NPR’s Emily Harris, who is reporting from Gaza, tells our Newscast unit that Israel has said that schools, mosques and private homes can be legitimate targets if militants use them to stash weapons.

Author Namoi Wolf made a powerful statement, originally on Facebook, and then shared on Philip Weiss’ Mondoweiss:

I mourn genocide in Gaza because I am the granddaughter of a family half wiped out in a holocaust and I know genocide when I see it. People are asking why I am taking this ‘side’. There are no sides. I mourn all victims. But every law of war and international law is being broken in the targeting of civilians in Gaza. I stand with the people of Gaza exactly because things might have turned out differently if more people had stood with the Jews in Germany. I stand with the people of Gaza because no one stood with us. I went to synagogue last Friday night and had to leave because I kept waiting for the massacre of Gaza to be addressed. … Nothing. Where is god? God is only ever where we stand with our neighbor in trouble and against injustice. I turn in my card of faith as of now because of our overwhelming silence as Jews…I don’t mean Israelis, a separate issue…about the genocide now in Gaza.

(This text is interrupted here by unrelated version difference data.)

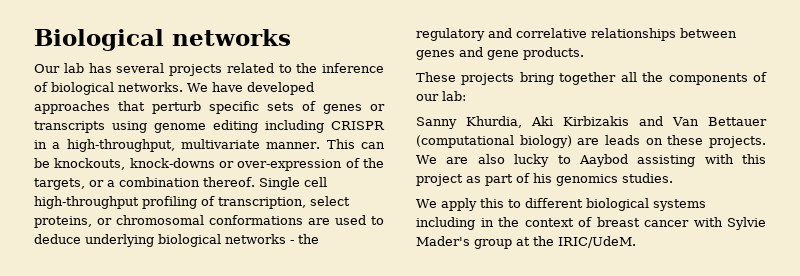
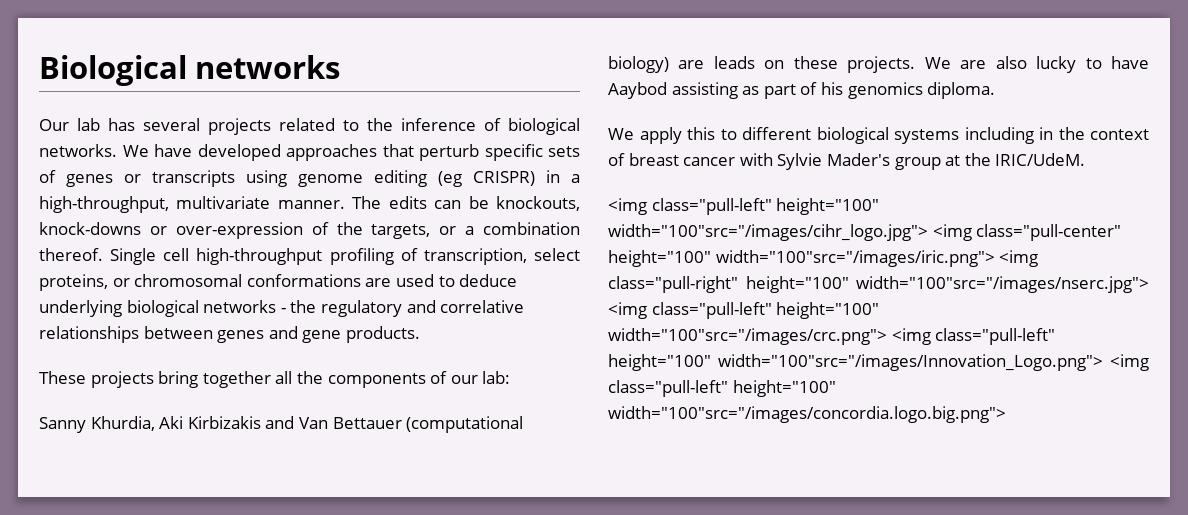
[265,120,385,133] including CRISPR -> [438,171,535,187] (eg CRISPR)
[326,139,355,149] This -> [352,196,427,209] The edits
(571, 159) none -> [1111,56,1149,69] have
[704,154,766,164] [416,174,463,186] with this project -> (738, 90) none
[622,173,673,183] studies. -> [927,82,996,99] diploma.
(636, 242) none -> [608,198,880,215] [608,224,1122,241] [608,250,1039,267] [608,276,1149,293] [608,302,880,319] [608,328,1056,345] [608,354,1149,371] [608,380,836,397] [608,406,1006,423] // <img class="pull-left" height="100" width="100"src="/images/cihr_logo.jpg"> <img class="pull-center" height="100" width="100"src="/images/iric.png"> <img class="pull-right" height="100" width="100"src="/images/nserc.jpg"> <img class="pull-left" height="100" width="100"src="/images/crc.png"> <img class="pull-left" height="100" width="100"src="/images/Innovation_Logo.png"> <img class="pull-left" height="100" width="100"src="/images/concordia.logo.big.png">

I want no other religion than this, that is, seeing rather than denying my neighbor under fire and embracing rather than dismissing those targeted with annihilation and ethnic cleansing.

William Saletan’s “How to Save Gaza” in Slate says that “the most plausible way to stop this cycle of violence is through internationally supervised demilitarization. He makes these observations (and elaborates on them):

-Gazans have no government to protect them.

-The absence of a protector in Gaza has worsened Israel’s behavior.

-Israelis have lost faith in a military solution.

-There’s an obvious candidate to take over Gaza.